Alpine combined is to a large extent a very unique sport. It combines several elements from different kinds of skiing events. Perhaps most obvious are the aspects of slalom and downhill. The contest is arranged as a downhill race and two slalom events. But how come this special mix has evolved? Alpine combined can be traced back to the Winter Olympic Games of 1932, and quickly become a popular event. So it's a given that it will appear during the Winter Olympic Games of 2018 in Yongpyong and Jeongseon in Pyeongchang in South Korea.

As the name hints, it's the combination that makes the event unique. Downhill, by nature, is a sport that requires a large amount of stamina and technical competence. To the skier, it's a must to be comfortable with the route in order to ski in high speeds. But when the event turns into slalom, it's the ability to position accurately between the poles becomes a given. Being able to deal with a high amount of adrenaline and understand the path is a must.

Even if alpine combined isn't as risky as downhill, it's still a very intense sport due to the high speeds. What makes a winner is the total amount of points.
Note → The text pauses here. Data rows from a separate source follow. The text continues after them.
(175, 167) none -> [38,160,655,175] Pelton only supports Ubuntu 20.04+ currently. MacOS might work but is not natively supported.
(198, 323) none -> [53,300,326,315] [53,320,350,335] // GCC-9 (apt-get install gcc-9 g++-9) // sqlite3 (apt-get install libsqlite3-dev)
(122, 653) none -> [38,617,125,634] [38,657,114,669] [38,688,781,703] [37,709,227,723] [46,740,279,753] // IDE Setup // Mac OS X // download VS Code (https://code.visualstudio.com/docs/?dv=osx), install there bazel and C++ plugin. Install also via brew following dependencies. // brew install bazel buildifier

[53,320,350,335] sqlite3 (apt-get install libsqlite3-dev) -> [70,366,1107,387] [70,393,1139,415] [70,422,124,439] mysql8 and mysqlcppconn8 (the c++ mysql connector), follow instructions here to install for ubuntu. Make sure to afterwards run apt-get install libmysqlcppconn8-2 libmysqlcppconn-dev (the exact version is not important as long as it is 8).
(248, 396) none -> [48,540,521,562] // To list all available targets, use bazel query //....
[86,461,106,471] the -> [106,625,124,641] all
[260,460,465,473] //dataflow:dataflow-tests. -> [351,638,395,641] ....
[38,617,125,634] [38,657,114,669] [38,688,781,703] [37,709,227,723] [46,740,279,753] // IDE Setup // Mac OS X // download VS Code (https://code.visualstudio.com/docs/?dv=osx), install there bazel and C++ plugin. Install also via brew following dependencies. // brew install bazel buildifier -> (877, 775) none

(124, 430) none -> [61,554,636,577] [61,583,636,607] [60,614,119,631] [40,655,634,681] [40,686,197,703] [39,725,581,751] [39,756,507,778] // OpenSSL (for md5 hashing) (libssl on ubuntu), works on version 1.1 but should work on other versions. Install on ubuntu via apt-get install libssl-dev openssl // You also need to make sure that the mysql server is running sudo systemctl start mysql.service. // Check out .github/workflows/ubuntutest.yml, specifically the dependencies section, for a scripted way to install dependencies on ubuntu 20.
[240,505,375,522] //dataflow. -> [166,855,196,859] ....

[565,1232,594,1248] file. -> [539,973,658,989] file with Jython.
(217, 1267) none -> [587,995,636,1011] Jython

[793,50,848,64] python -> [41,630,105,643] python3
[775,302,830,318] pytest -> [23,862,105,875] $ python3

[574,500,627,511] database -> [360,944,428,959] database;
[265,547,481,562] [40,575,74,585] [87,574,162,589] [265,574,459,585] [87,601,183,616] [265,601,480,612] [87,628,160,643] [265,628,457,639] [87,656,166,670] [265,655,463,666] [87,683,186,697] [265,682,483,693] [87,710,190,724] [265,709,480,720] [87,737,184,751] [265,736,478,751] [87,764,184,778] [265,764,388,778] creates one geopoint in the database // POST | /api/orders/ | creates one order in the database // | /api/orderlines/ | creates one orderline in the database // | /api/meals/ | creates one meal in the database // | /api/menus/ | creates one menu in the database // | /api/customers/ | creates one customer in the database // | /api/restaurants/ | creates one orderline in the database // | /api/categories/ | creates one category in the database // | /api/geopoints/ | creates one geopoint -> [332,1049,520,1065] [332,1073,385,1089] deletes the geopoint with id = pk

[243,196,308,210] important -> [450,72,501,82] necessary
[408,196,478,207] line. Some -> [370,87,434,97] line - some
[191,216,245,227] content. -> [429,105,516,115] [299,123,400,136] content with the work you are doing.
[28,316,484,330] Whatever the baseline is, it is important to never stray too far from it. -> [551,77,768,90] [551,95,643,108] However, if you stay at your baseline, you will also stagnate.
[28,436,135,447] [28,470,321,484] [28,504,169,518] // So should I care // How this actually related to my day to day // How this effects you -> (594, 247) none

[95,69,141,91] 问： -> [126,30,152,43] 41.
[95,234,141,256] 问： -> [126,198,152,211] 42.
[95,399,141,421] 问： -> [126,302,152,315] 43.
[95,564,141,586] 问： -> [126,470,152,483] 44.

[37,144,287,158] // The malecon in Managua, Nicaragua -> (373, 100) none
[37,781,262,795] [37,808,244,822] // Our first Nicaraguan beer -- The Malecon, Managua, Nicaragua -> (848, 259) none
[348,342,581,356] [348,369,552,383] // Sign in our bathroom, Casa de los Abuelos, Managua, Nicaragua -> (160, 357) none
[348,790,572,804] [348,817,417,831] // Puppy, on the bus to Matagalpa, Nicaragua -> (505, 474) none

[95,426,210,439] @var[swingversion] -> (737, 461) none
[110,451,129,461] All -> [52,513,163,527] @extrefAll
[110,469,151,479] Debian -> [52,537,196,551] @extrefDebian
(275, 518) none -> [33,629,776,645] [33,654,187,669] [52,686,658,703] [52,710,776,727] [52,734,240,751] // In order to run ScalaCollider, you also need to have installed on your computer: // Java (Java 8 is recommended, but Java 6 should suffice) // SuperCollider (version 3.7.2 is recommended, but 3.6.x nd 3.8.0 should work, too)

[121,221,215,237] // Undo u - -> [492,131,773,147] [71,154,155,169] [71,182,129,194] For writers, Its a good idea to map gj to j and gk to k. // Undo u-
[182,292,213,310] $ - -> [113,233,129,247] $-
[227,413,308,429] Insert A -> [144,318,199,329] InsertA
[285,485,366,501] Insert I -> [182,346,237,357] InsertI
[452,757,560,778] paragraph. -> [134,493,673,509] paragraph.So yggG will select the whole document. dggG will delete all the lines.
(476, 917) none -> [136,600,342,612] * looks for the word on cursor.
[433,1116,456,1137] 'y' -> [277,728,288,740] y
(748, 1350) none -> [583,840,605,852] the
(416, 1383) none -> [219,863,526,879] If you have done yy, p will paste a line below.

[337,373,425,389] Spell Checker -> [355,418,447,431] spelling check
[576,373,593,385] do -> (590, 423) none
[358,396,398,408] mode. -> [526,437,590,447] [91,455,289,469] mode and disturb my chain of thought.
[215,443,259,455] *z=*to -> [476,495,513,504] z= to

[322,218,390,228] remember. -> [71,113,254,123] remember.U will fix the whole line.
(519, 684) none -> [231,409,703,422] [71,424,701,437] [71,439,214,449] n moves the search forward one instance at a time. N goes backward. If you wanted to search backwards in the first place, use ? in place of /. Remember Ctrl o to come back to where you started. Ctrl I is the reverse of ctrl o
So competitors must be effective in both events. And this has in turn increased the demand for high quality gear. But also when it comes to the abilities of the individual athletes. But with increased costs, it has become much harder for new athletes to get ahead. And it's becoming increasingly more rare with newcomers without an established history as a skier. You need to gain fame in order to compete. But to spectators, the sport offers more intensity than ever combined with higher speed and better technique. Competitors have to make sure that they know what they're doing, and few things are left at random.